Léa Fagundes, educadora experiente e premiada no mundo todo, sabe que “se o governo brasileiro comprar 1 milhão de equipamentos, teremos que treinar 40 mil professores da rede pública em menos de um ano”. Este é o processo necessário para revolucionar a educação. Sem o XO nas mãos das crianças a inércia continuará a tomar conta das nossas escolas. Léa também alerta-nos que “o XO não é um PC. Eles inventaram um novo computador, feito só para educação. É a máquina das crianças.” Estas frases da Léa foram retiradas da entrevista que deu à Verônica Couto da Revista A Rede.
Por fim, é importante dizer a razão porque alguns grupos somente interessados em vender computadores, aliados ao monopólio mundial de software para desktop, estão tentando evitar que o governo utilize o XO nas escolas.
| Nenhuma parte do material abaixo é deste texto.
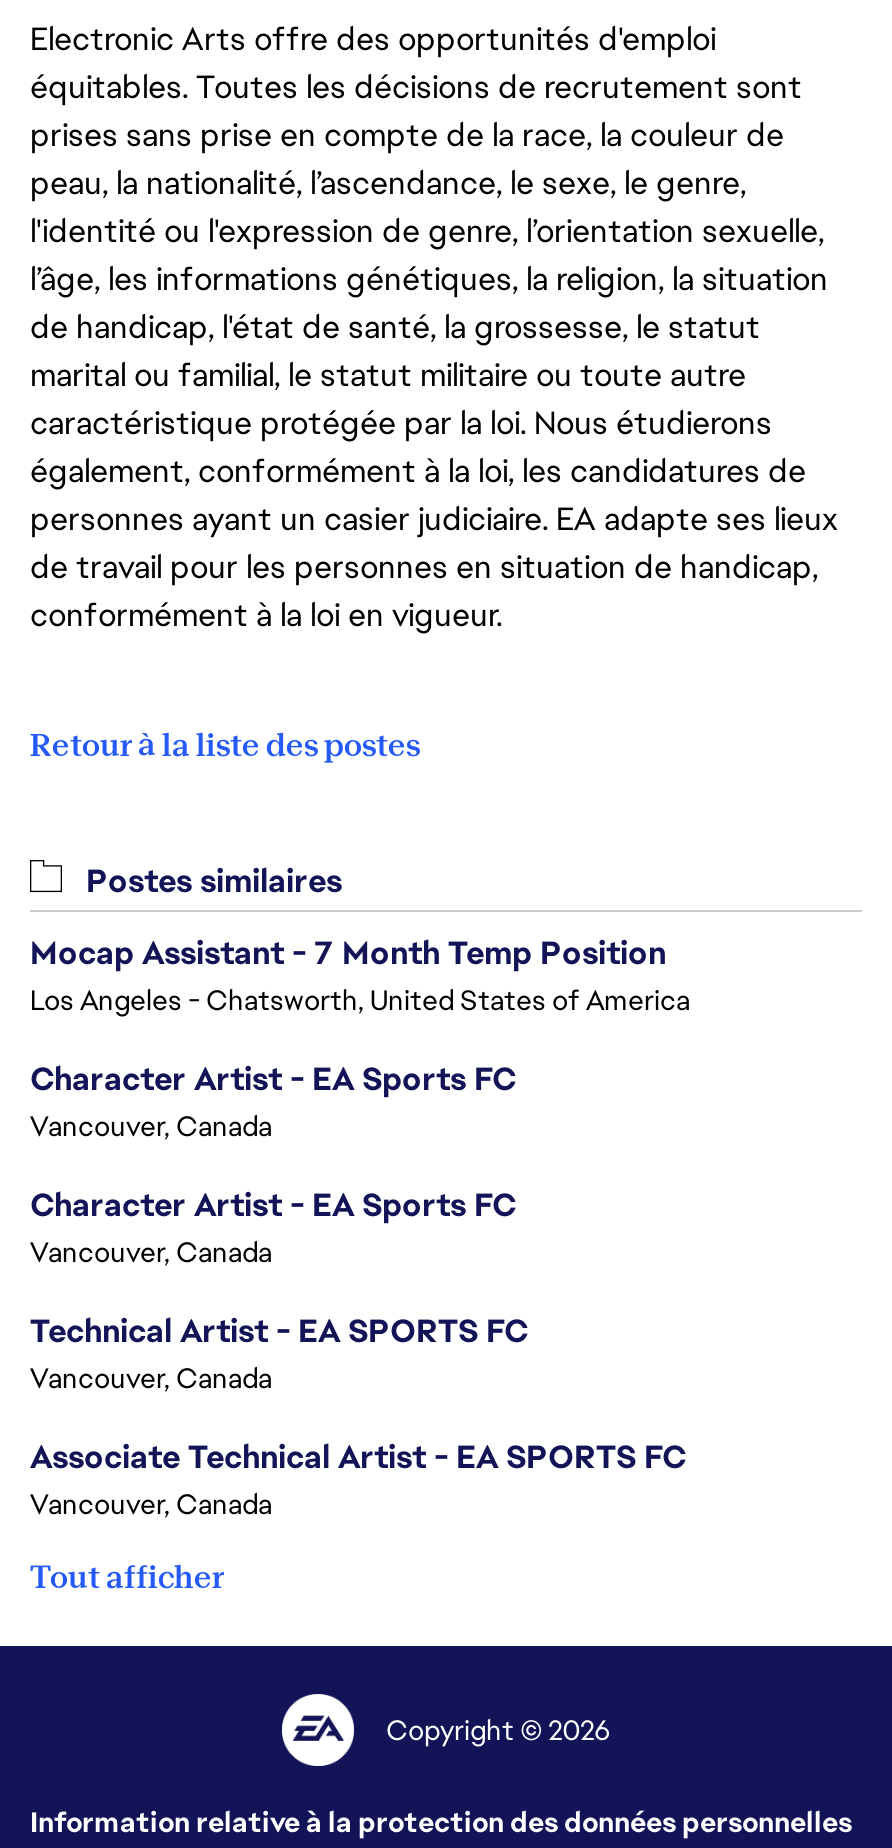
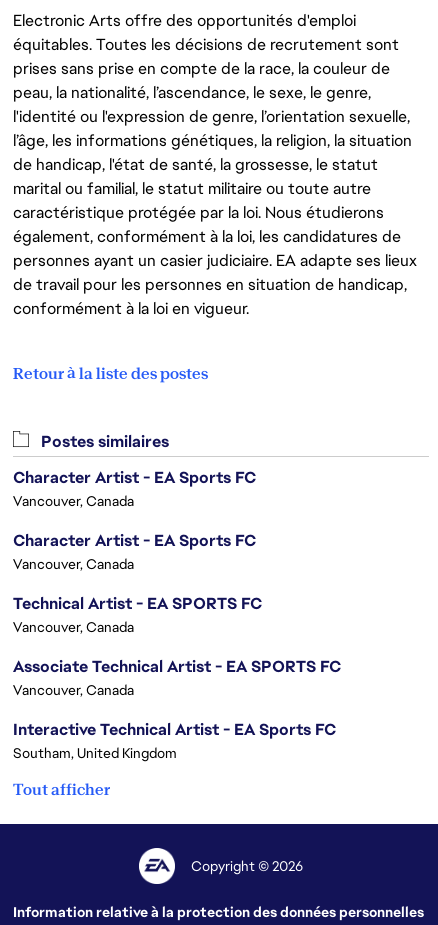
- Mocap Assistant - 7 Month Temp Position
- Los Angeles - Chatsworth, United States of America

moved up: Character Artist - EA Sports FC | Vancouver, Canada | Character Artist - EA Sports FC | Vancouver, Canada | Technical Artist - EA SPORTS FC | Vancouver, Canada | Associate Technical Artist - EA SPORTS FC | Vancouver, Canada

+ Interactive Technical Artist - EA Sports FC
+ Southam, United Kingdom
Para isto até inventaram que querem um hardware completamente nacional. Só esqueceram que o processador, o HD e demais componentes importantes, infelizmente, não são fabricados no Brasil. Engraçado estes senhores não quererem o mesmo para os softwares. Os softwares podem ser do monopólio norte-americano. Estranhos argumentos, mas coerentes. Um quer vender o hardware que monta no país e outro quer continuar a ser monopólio de software básico. Nós educadores queremos outra coisa: autonomia tecnológica e um ensino-aprendizagem voltado para a liberdade, para a criatividade e para despertar nos jovens a permanente vontade de conhecer. Autonomia tecnológica se faz com software livre e com arquitetura aberta de hardware.
COMPUTADORES PODEM MUDAR A EDUCAÇÃO?
Sergio Amadeu da Silveira
Há algum tempo fiquei sabendo que uma importante escola da classe média paulistana havia proibido seus alunos de entregarem trabalhos digitados no computador. Os adolescentes tinham que escrever tudo a mão. Com isso, a escola queria evitar o “recorta e cola”, o plágio nos trabalhos escolares. Por mais nobre que tenha sido a intenção, a medida adotada além de não resolver o problema da cópia, agora dificulta a ação dos professores interessados em descobrir os trechos usados sem a devida citação das fontes.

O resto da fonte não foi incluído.